# Ukrainian Zaslon Countermeasures System



## tomahawk6 (30 Sep 2011)

Ran across this system today and it looks like it would be a great fit for NATO armored vehicles.












Exploding fragments detonate incoming warhead.


----------



## Intrepidus (30 Sep 2011)

So you're saying it will detonate the missle before it hits the tank?  Seems pretty good but I guess the further away the missle could be detonated the better.


----------



## tomahawk6 (30 Sep 2011)

If you are in a tank with reactive armor plus this system,it would seem to me that the crew wouldnt have an issue with the fragments.


----------



## GAP (30 Sep 2011)

Like a mini phallax? any more info on it?


----------



## a_majoor (30 Sep 2011)

Isreal has two different systems: Trophy and Iron Fist.

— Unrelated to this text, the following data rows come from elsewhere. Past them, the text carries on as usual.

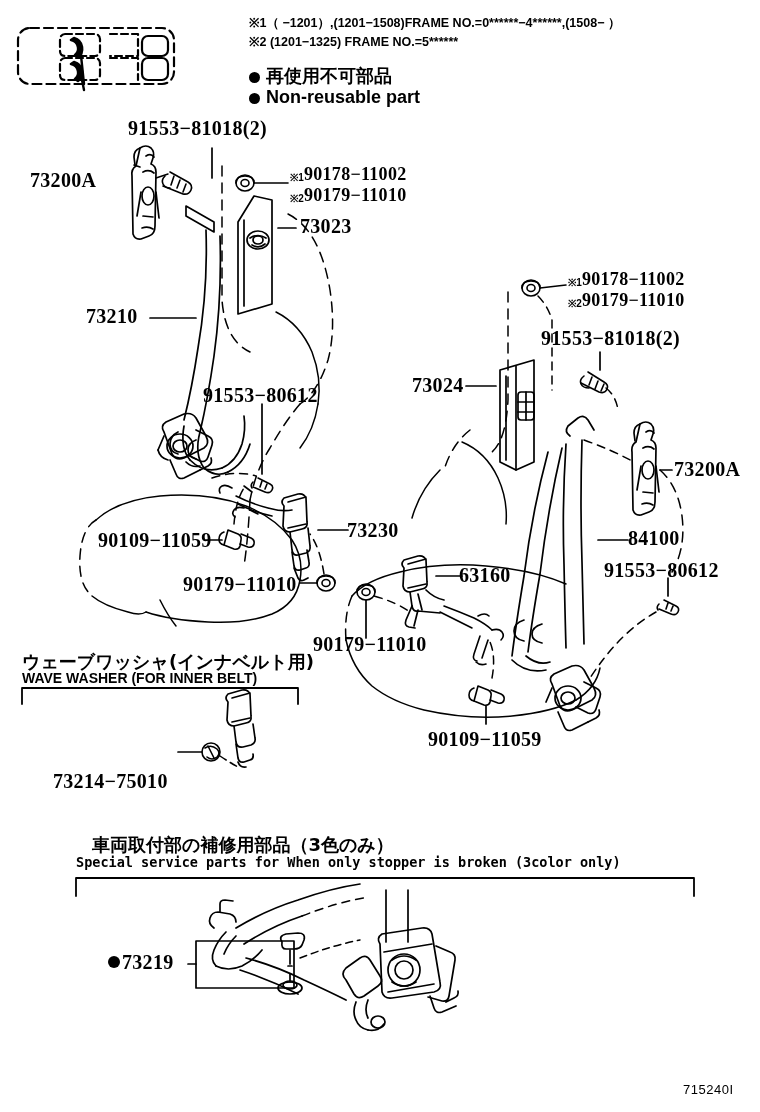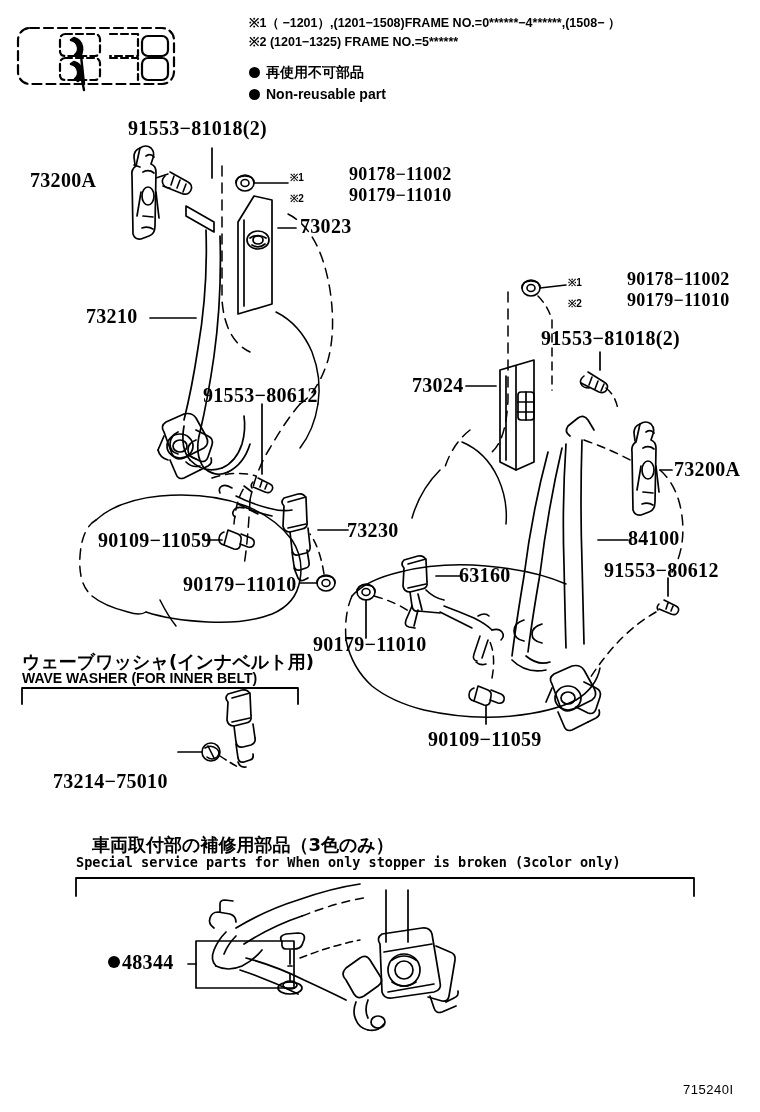--- a/index.html
+++ b/index.html
@@ -32,7 +32,7 @@
   .legend{
     position:absolute;white-space:nowrap;
     font-family:"Liberation Sans",sans-serif;
-    font-weight:bold;font-size:14px;line-height:1.5;text-align:center;
+    font-weight:bold;font-size:18px;line-height:1.5;text-align:center;
   }
   .legend .dot{
     display:inline-block;width:11px;height:11px;border-radius:50%;

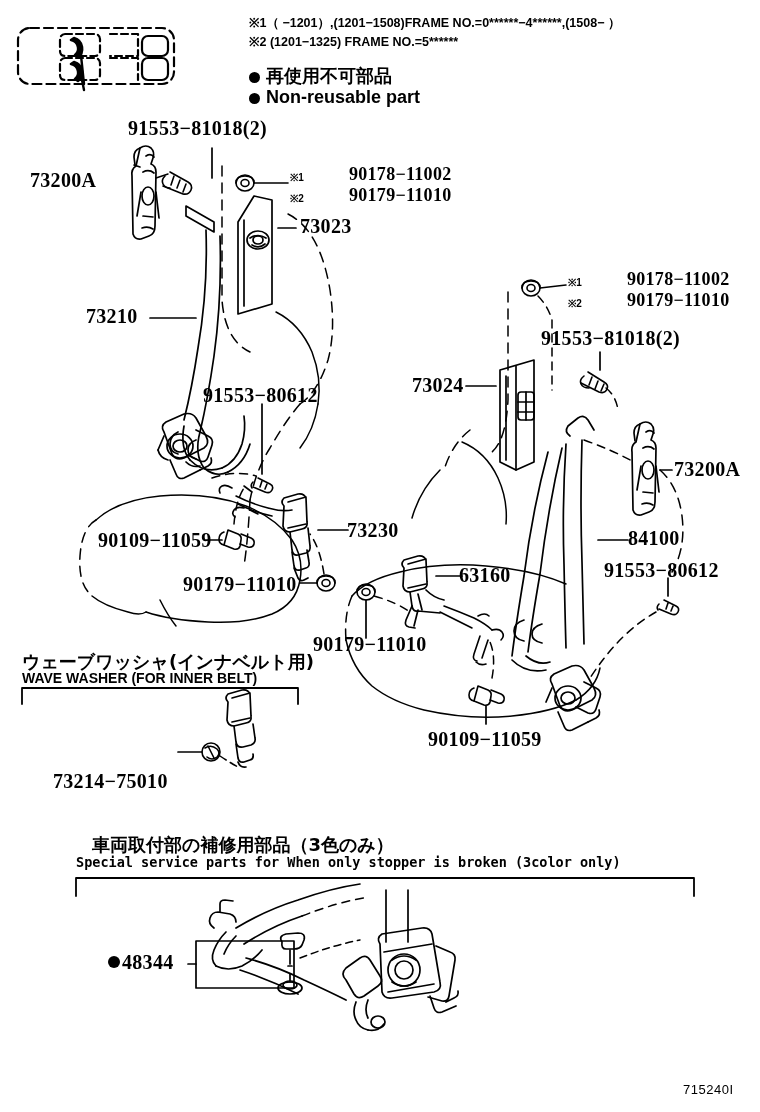--- a/index.html
+++ b/index.html
@@ -18,7 +18,7 @@
     line-height:1;
   }
   .pn{font-size:20px;}
-  .pn-sm{font-size:18px;margin-left:45px;}
+  .pn-sm{font-size:18px;}
   .note-star{
     position:absolute;white-space:nowrap;
     font-family:"Liberation Sans",sans-serif;

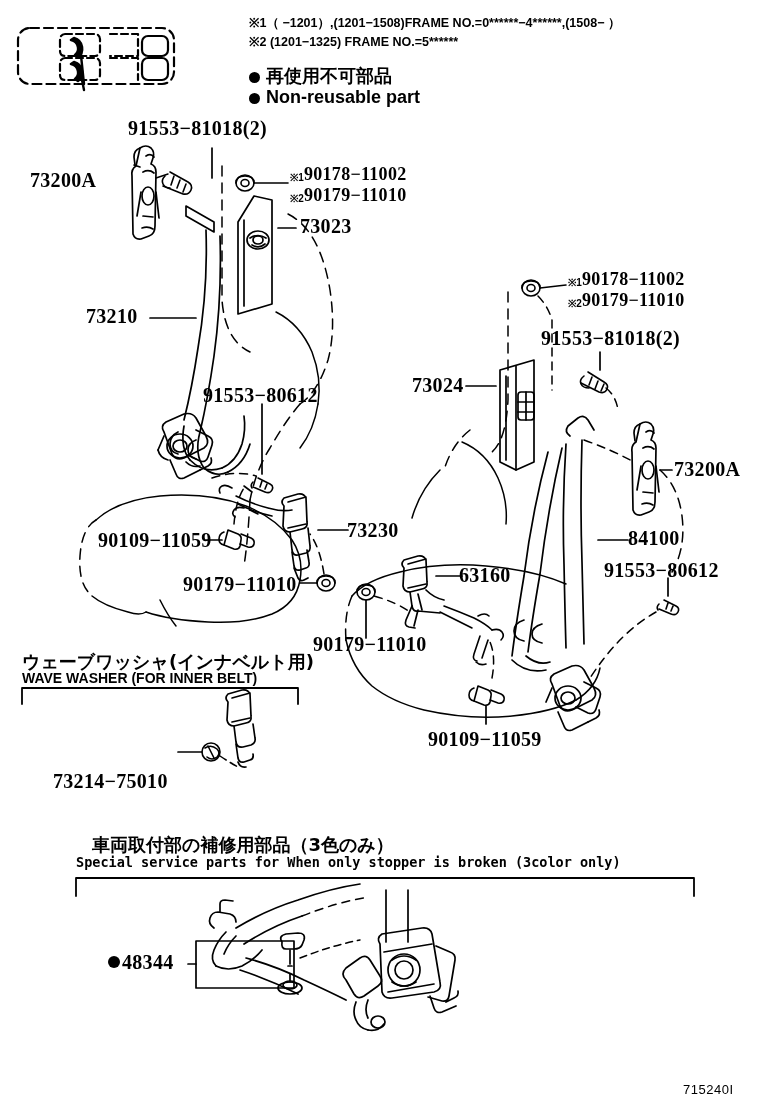--- a/index.html
+++ b/index.html
@@ -503,7 +503,7 @@
   <div class="cap-en-mono" style="left:76px;top:854px;">Special  service  parts  for  When  only  stopper  is  broken  (3color  only)</div>
 
   <div class="lbl pn bullet-pn" style="left:108px;top:952px;">
-    <span class="dot"></span><span>48344</span>
+    <span class="dot"></span><span>73219</span>
   </div>
 
   <div class="diagno" style="left:683px;top:1082px;">715240I</div>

Russia uses Arena and Drozd

This system looks much smaller and more self contained, and it would be interesting to see if it could be fitted to a LAVIII chassis.


----------



## Redeye (30 Sep 2011)

Intrepidus said:
			
		

> So you're saying it will detonate the missle before it hits the tank?  Seems pretty good but I guess the further away the missle could be detonated the better.



Doesn't even need to be that far away - in the case of HEAT or HESH even a fairly small standoff would keep the warhead from having the intended effect.


----------